Easily Run a Variety of LLMs locally with Intel® Arc™ GPUs
Generative AI has changed the landscape of what’s possible in content creation. This technology has the potential to deliver previously unimagined images, videos and writing. Large language models (LLMs) have been making headlines in the age of AI, allowing anyone to prompt their way to generate song lyrics, get answers to complex physics questions, or draft an outline for a slide presentation. And these AI features no longer need to be connected to the cloud or subscription services. They can run locally on your own PC, where you have full control over the model to customize its output.
In this article, we’ll show you how to set up and experiment with popular large language models (LLMs) on a PC with the Intel® Arc™ A770 16GB graphics card. While this tutorial will make use of the Mistral-7B-Instruct LLM, these same steps can be used with a PyTorch LLM of your choosing such as Phi2, Llama2, etc. And yes, with the latest Llama3 model too!
IPEX-LLM
The reason we can run a variety of models using the same base installation is thanks to IPEX-LLM, an LLM library for PyTorch.
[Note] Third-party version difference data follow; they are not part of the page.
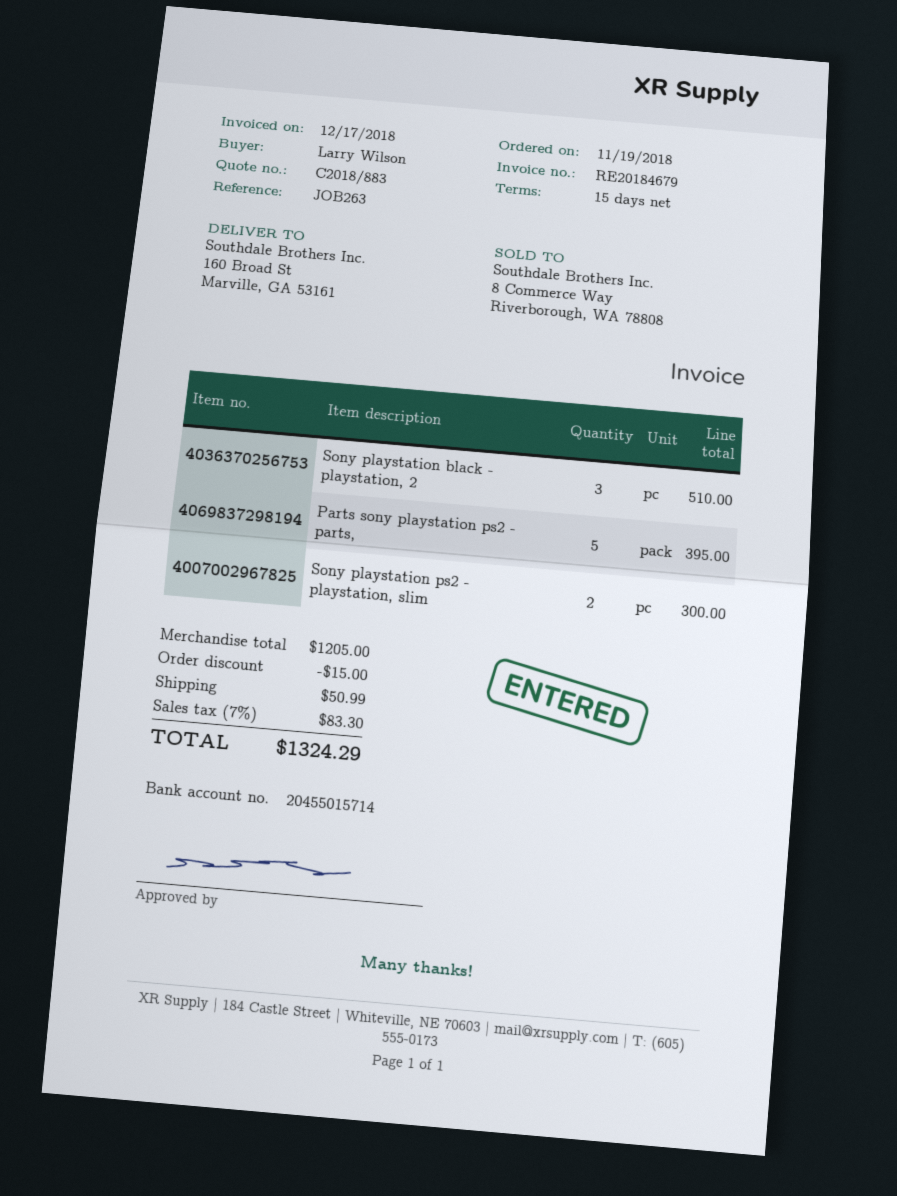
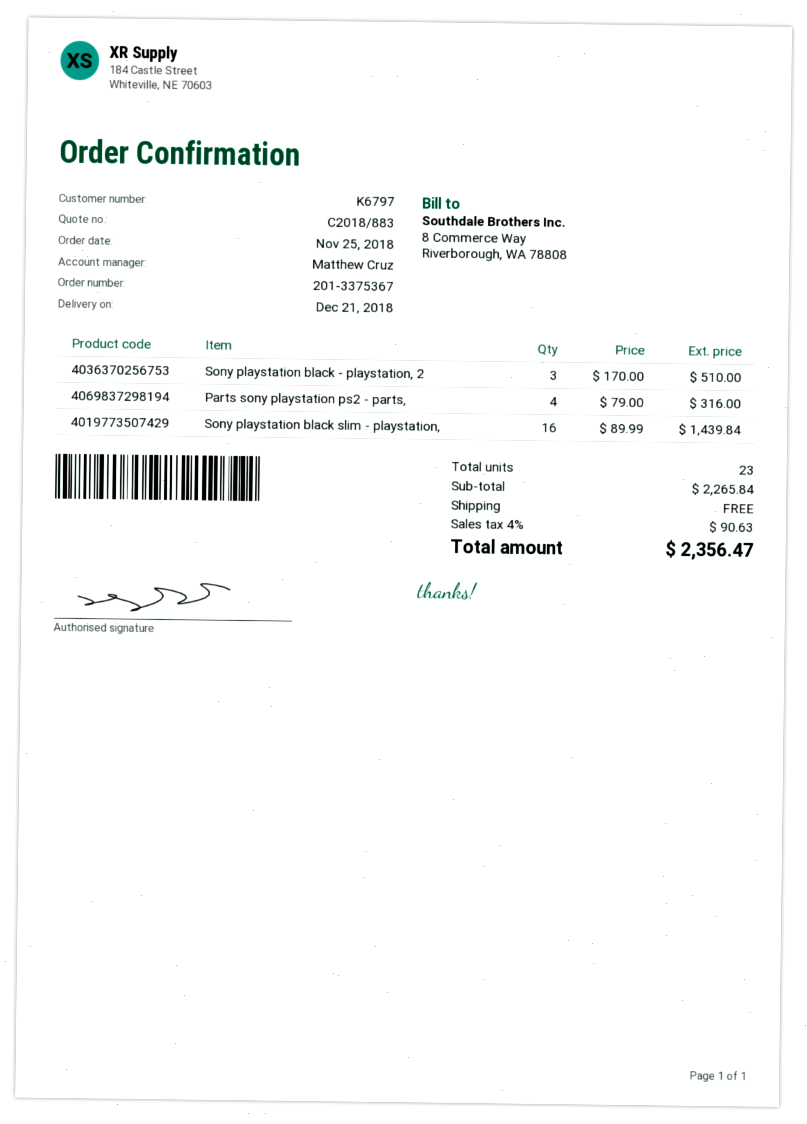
order date: 2018-11-19 -> 2018-11-25
Parts sony playstation ps2 - parts,: 5 for 395.00 -> 4 for 316.00
Sony playstation ps2 - playstation, slim: 2 for 300.00 -> none
Sony playstation black slim - playstation,: none -> 16 for 1439.84
subtotal: 1205.00 -> 2265.84
discount: 15.00 -> none
shipping: 50.99 -> 0.00
tax: 7% = 83.30 -> 4% = 90.63
total: 1324.29 -> 2356.47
It is built on top of Intel® Extension for PyTorch and contains state-of-art LLM optimizations and low-bit (INT4/FP4/INT8/FP8) weights compression – with all the latest performance optimizations for Intel hardware. IPEX-LLM takes advantage of the Xe-cores XMX AI acceleration on Intel discrete GPUs like Arc A-series graphics cards for improved performance. It supports Intel Arc A-series graphics on Windows Subsystem for Linux version 2, native Windows environments, and native Linux.
And because all of this is native PyTorch, you can easily swap PyTorch models and input data to run on an Intel Arc GPU with high performance acceleration. This experiment would not have been complete without a performance comparison. Using the instructions below for Intel Arc and commonly available instructions for the competition, we’ve looked at two discrete GPUs positioned in a similar price segment.
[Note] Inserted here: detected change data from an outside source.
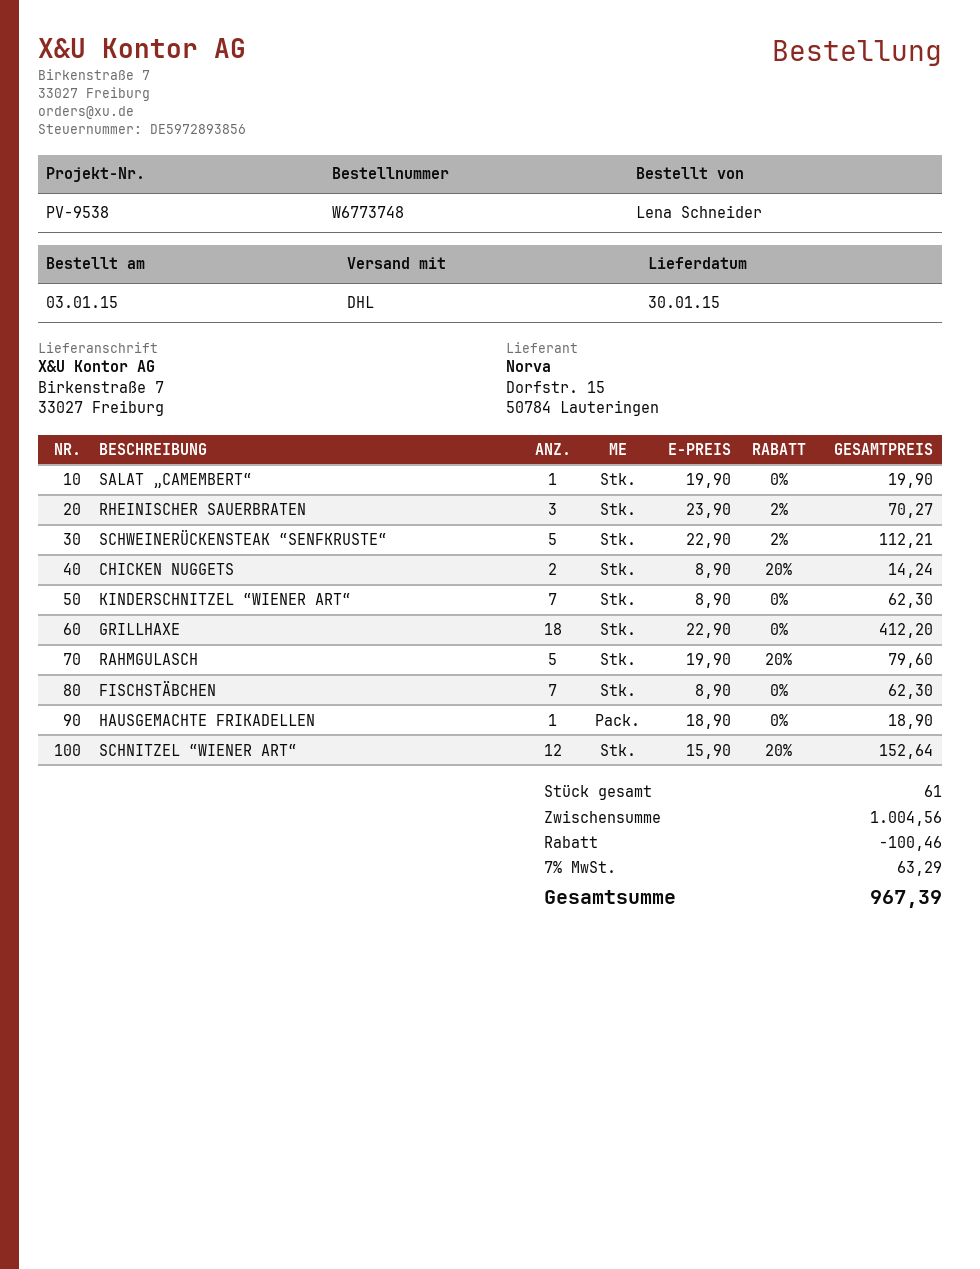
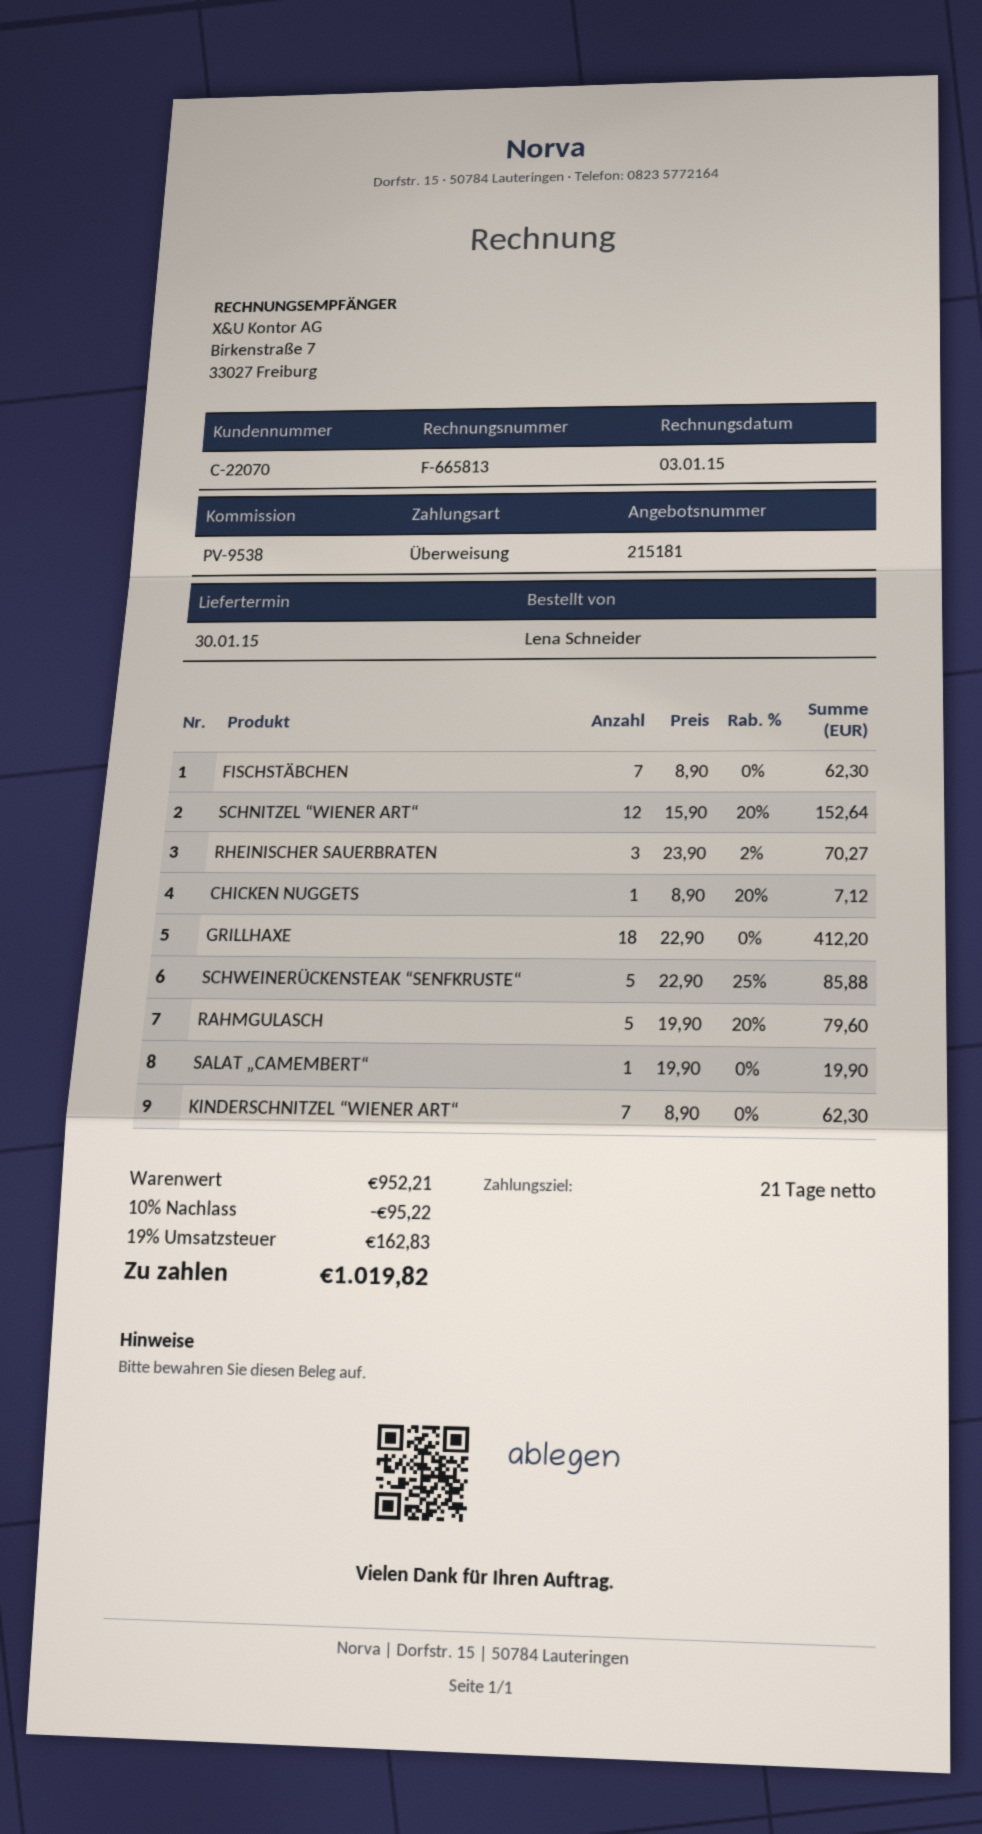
SCHWEINERÜCKENSTEAK “SENFKRUSTE“: 5 x 22.90 - 2% = 112.21 -> 5 x 22.90 - 25% = 85.88
CHICKEN NUGGETS: 2 x 8.90 - 20% = 14.24 -> 1 x 8.90 - 20% = 7.12
HAUSGEMACHTE FRIKADELLEN: 1 x 18.90 = 18.90 -> none
subtotal: 1004.56 -> 952.21
discount: 100.46 -> 95.22
tax: 7% = 63.29 -> 19% = 162.83
total: 967.39 -> 1019.82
For example, when running the Mistral 7B model with the IPEX-LLM library, the Arc A770 16GB graphics card can process 70 tokens per second (TPS), or 70% more TPS than the GeForce RTX 4060 8GB using CUDA. What does that mean? A general rule of thumb is that 1 token is equivalent to 0.75 of a word and a good comparison is the average human reading speed of 4 words per second or 5.3 TPS. The Arc A770 16GB graphics card can generate words much faster than the average person can read them!
Our internal testing shows that the Arc A770 16GB graphics card can deliver this capability and competitive or leading performance across a wide range of models compared to the RTX 4060, making Intel Arc graphics a great choice for local LLM execution.
Now let’s go to set up instructions to get you started with LLMs on your Arc A-series GPU.
Installation Instructions
We can also refer to this page for setting up the environment: Install IPEX-LLM on Windows with Intel GPU — IPEX-LLM latest documentation
1. Disable integrated GPU in device manager.
2. Download and install Anaconda.
3. After installation is completed, open the Start menu, search for Anaconda Prompt, run it as administrator, and create a virtual environment using the following commands. Enter each command separately:
conda create -n llm python=3.10.6
conda activate llm
conda install libuv
pip install dpcpp-cpp-rt==2024.0.2 mkl-dpcpp==2024.0.0 onednn==2024.0.0 gradio
pip install --pre --upgrade ipex-llm[xpu] --extra-index-url https://pytorch-extension.intel.com/release-whl/stable/xpu/us/
pip install transformers==4.38.0
4. Create a text document named demo.py and save it to C:\Users\Your_Username\Documents or to the directory of your choice.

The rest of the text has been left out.